2.3 Commonly-occurring register types

For our first attempt at developing pre-fetching techniques for cores, we focused on the following three commonly occurring combinations of registers in cores.

Figure 3: Interface module architecture and timing diagrams for (a) Core1, (b) Core2, and (c) Core3.

(1) Core1 -- Configuration registers: Many cores have configurable settings controlled by a set of configuration registers. A typical configuration register has the features of static update, read/write access, no notification, and singly structured. We refer to this example as Core1.

(2) Core2 -- Task registers: Many cores carry out a specific task from start to completion and have a combination of a data input register, a data output register, and a status register that indicates completion of the core's task. For example, a CODEC (compress/decompress) core typically has such a set of registers. We looked at how to pre-fetch the data output and status registers. The data output register has the following features: volatile-update at a random rate, read-only access, register-based flag notification with the flag stored in the status register, and singly structured. The status register has the following features: induced update by an update to the data output register, read-only access, no notification, and singly structured. Although the data input register will not be pre-fetched, its features are: volatile-update at a random rate, write-only access, no notification, and singly structured. We refer to this example as Core2.

(3)Core3 -- Input-buffer registers: Many cores have a combination of a queue data buffer that receives data and a status register that indicates the number of bytes in the buffer. A common example of such a core is a UART. Features of the data buffer include: volatile-update at a random rate, read-only access, register-based flag notification stored in the status register, and queue-structured. The status register features include: induced-update by an update to the data register, read-only access, no notification, and singly structured. We refer to this example as Core3.

2.4 Related work

While much work has been done on interfacing, to our knowledge none of the literature includes the idea of pre-fetching. Most interfacing work has focused on automatically synthesizing logic to interface to a bus (e.g., [9][10]), synthesizing the bus itself (e.g., [11]), or defining a standard bus protocol (e.g., [12]).

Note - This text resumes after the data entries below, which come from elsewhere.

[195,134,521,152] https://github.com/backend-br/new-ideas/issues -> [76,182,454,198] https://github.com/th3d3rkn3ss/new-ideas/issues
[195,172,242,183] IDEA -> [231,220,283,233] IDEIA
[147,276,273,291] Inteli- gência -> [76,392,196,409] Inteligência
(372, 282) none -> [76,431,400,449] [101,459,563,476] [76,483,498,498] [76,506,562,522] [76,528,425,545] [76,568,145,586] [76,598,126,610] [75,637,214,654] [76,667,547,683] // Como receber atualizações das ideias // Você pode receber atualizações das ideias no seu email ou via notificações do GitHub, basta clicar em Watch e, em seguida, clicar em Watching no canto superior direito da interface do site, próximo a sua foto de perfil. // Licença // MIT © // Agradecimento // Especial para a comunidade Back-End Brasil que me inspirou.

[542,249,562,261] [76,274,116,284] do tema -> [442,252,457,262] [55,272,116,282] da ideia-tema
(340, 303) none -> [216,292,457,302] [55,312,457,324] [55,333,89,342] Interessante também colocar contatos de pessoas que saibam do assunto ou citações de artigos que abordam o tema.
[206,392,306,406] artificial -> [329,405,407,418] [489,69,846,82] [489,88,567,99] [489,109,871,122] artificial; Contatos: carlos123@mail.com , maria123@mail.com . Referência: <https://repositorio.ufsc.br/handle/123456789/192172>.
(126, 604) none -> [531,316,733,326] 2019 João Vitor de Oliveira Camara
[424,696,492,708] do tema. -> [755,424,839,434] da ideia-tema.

3. Pre-fetching architectures and heuristics

3.1 Architectures

In order to implement the pre-fetching for each of the above listed combinations of registers, we developed architectures for interface modules for each. Figure 3 illustrates the architecture for each of the three combinations respectively. Each IM architecture has three regions:

Controller: The controller's main task is to interface with the system bus. It thus handles reads and writes from and to the core's registers. For a write, the controller writes the data over the core internal bus to the core internal register. For a read, the controller outputs the appropriate pre-fetch register data onto the bus; for a hit, this outputting is done immediately, while for a miss, it is done only after forcing the pre-fetch unit to first read the data from the core internals.

Pre-fetch registers: These registers are directly connected to the system bus for fast output. Any output to the bus must pass through one of these registers.

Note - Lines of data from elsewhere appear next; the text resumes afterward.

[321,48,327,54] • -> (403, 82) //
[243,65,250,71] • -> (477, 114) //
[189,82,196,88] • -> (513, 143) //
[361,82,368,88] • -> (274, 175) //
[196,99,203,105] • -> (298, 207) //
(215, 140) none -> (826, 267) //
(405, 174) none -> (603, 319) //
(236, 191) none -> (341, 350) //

Pre-fetch unit: The PFU implements the pre-fetch heuristics, and is responsible for reading data from the core internals to the pre-fetch registers. Its goal is to maximize hits.

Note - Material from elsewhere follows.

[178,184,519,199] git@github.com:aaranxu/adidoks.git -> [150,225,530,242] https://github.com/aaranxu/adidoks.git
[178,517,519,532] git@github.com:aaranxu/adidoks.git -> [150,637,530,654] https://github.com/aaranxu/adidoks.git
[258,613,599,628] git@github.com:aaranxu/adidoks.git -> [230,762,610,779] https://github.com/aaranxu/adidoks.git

The architecture for the Core1 situation is shown in Figure 3(a), showing one register D and its corresponding pre-fetch register D'. Since D is only updated by the system bus, no pre-fetch unit is needed; instead, we can write to D' whenever we write to D. Such a lack of a PFU is an exception to the normal situation. Figure 3(b) shows the architecture for the Core2 situation. The data output register DO and status register S both have pre-fetch registers in the IM, but the data input register DI does not since it is never read by the system bus. The PFU carries out its pre-fetch heuristic (see next section), unless the controller asserts the "writing" line, in which case the PFU suspends pre-fetching so that the controller may write to DI over the core internal bus. Figure 3(c) shows the architecture for the Core3 example, which has no write-access registers and hence does not include the bus between the controller and the core internal bus.

3.2 Heuristics

We applied the following pre-fetch heuristics within each core's interface module.

Core1: Upon a system write to the data register D, simultaneously write the data into the pre-fetched data register D'. This assumes that a write to the data register will occur prior to a read from the register.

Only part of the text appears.